Hashing is used for authentication and non-repudiation, the concept that the authenticity of information can’t be denied.

Hash functions are algorithms that produce a code that can’t be decrypted. Hash functions convert information into a unique value that can then be used to determine integrity.

origin story

Hash functions were originally created as a way to quickly search for data. The purpose was to represent data of any size as small, fixed-size values, or “digests”. Using a hash table, which is a data structure that’s used to store and reference has values, these small values became a more secure and efficient way for computers to reference data.

The earliest hash function is Message Digest 5 (MD5). Developed to verify that a file sent over the network matched its source file.

MD5 works by converting data into a 128-bit value. In a hash table, user inputs (1s and 0s), appear as a string of 32 characters. Altering anything in the source file generates an entirely new hash value.

Generally, the longer the hash value, the more secure it is.

Hash collisions

One flaw with MD5 happens to be a characteristic of all hash functions. Hash algorithms map any input, regardless of length, into a fixed-size value of letters and numbers. The issue is that, although there are an infinite amount of possible inputs, there’s only a finite set of available outputs.

MD5 values are limited to 32 characters. Because of this limited output size, the algorithm is considered to be vulnerable to hash collisions. This is an instance when different inputs create the same has value. And because hashes are used for authentication, attackers can carry out collision attacks to fraudulently impersonate authentic data.

Next-generation hashing

To avoid collisions, functions needed to generate longer values. MD5 gave way to SHA, Secure Hashing Algorithms.

The numbers next to SHA indicate the size of its hash value in bits, except for SHA-1 (which produces a 160-bit digest). SHA is considered to be collision resistant. But this does not make them vulnerable to other exploits.

The SHA group consists of:

• SHA-1
• SHA-224
• SHA-256
• SHA-384
• SHA-512

Secure password storage

Passwords are typically stored in a database where they are mapped to a username. The server receives a request for authentication that contains the credentials supplied by the user. It then looks up the username in the database and compares it with the password that was provided and verifies that it matches before granting access.

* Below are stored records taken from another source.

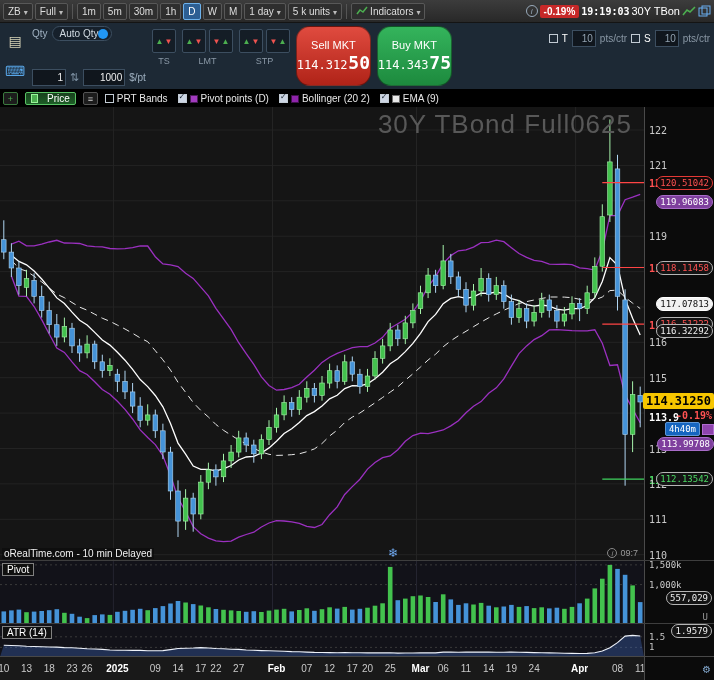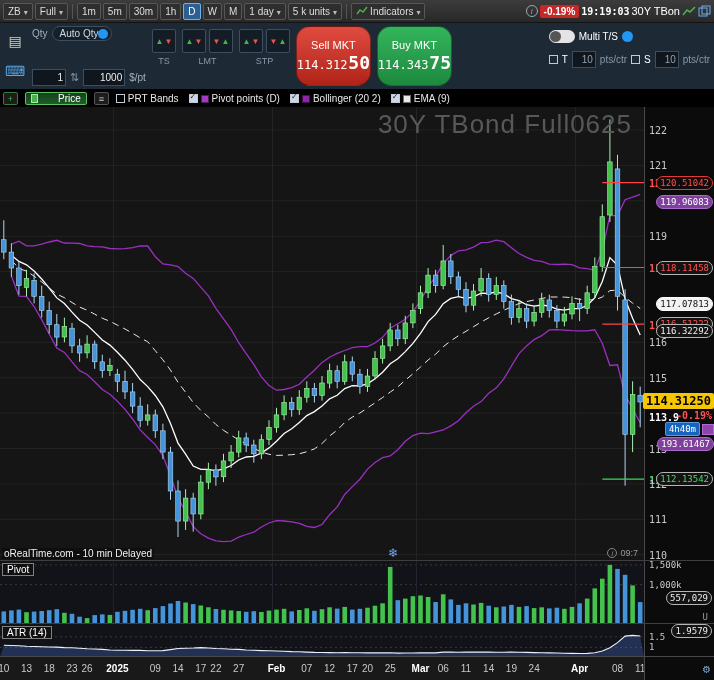--- a/index.html
+++ b/index.html
@@ -222,13 +222,6 @@
       <span class="bprice"><span>114.343</span><span class="bps">75</span></span>
     </button>
     <div class="ocol right">
-      <div class="mrow">
-        <span class="toggle">
-            <span class="knob"></span>
-          </span>
-        <span class="lab white">Multi T/S</span>
-        <span class="bluedot"></span>
-      </div>
       <div class="mrow">
         <span class="chk"></span>
         <span class="lab white">T</span>

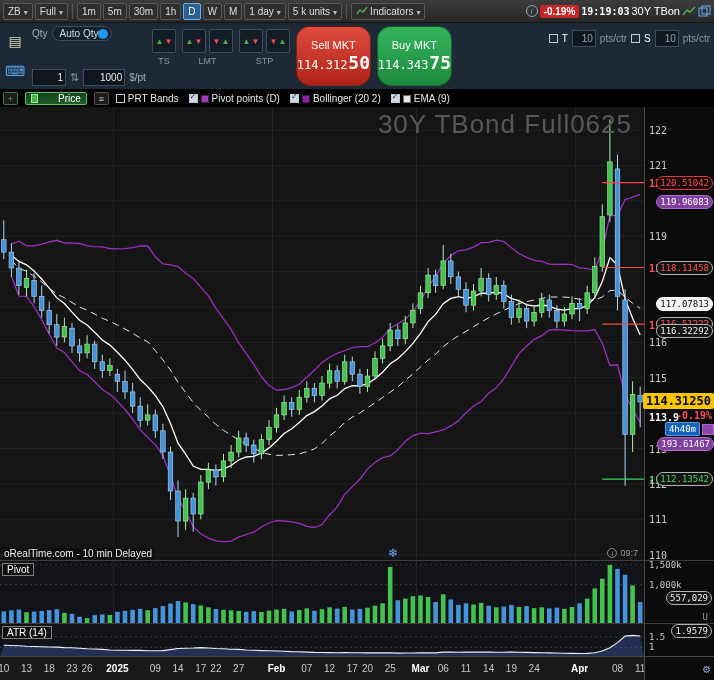--- a/index.html
+++ b/index.html
@@ -60,7 +60,7 @@
   .mini.green{color:#4caf50;border-color:#3b7a3f}
   .mini.green::before{content:"+"}
   .mini.list::before{content:"≡"}
-  .pricebtn{height:13px;background:linear-gradient(#35914171,#1d5e27);border:1px solid #58c264;border-radius:2px;color:#fff;font-size:10px;display:inline-flex;align-items:center;gap:20px;padding:0 5px;cursor:pointer}
+  .pricebtn{height:13px;background:linear-gradient(#35914171,#1d5e27);border:1px solid #58c264;border-radius:2px;color:#fff;font-size:10px;display:inline-flex;align-items:center;gap:9px;padding:0 5px;cursor:pointer}
   .candle-glyph{width:7px;height:9px;background:linear-gradient(#4caf50,#4caf50);border:1px solid #9af59a;display:inline-block}
   #ind-list{display:flex;align-items:flex-end;gap:10px}
   .ind-item{display:inline-flex;align-items:center;gap:3px;cursor:pointer;color:#e8e8e8}

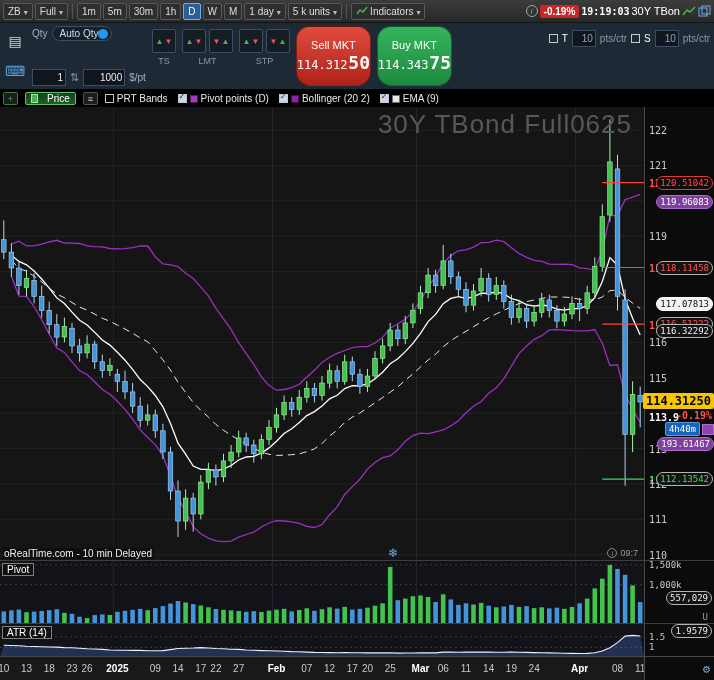--- a/index.html
+++ b/index.html
@@ -480,7 +480,7 @@
           <span class="tag-blue">4h40m</span>
           <span class="pchip"></span>
         </div>
-        <div class="tag tag-purple">193.61467</div>
+        <div class="tag tag-purple">113.99708</div>
       </div>
     <span class="ylab" style="top: 18.0039px;">122</span>
         <span class="ylab" style="top: 53.3945px;">121</span>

If an attacker gains access to the user database and the passwords are stored in plaintext, then the information can be stolen. Hashing adds an additional layer of security. Because hash values can’t be reversed, an attack would not be able to steal someone’s login credentials if they managed to gain access to the database.

Rainbow tables

A rainbow table is a file of pre-generated hash values and their associated plaintext. They’re like dictionaries of weak passwords. Attackers capable of obtaining an organization’s password database can use a rainbow table to compare them against all possible values.

Adding some “salt”

Salting is an additional safeguard that’s used to strengthen hash functions. A salt is a random string of characters that’s added to data before it’s hashed. The additional characters produce a more unique hash value, making salted data resilient to rainbow table attacks.

For example if the password is “password” and each user’s password is salted, then that produces unique hashes. This limits an attacker from using rainbow tables to search for users with the same password (hash).

Similar to hash values, the longer and more complex a salt is, the harder it is to crack.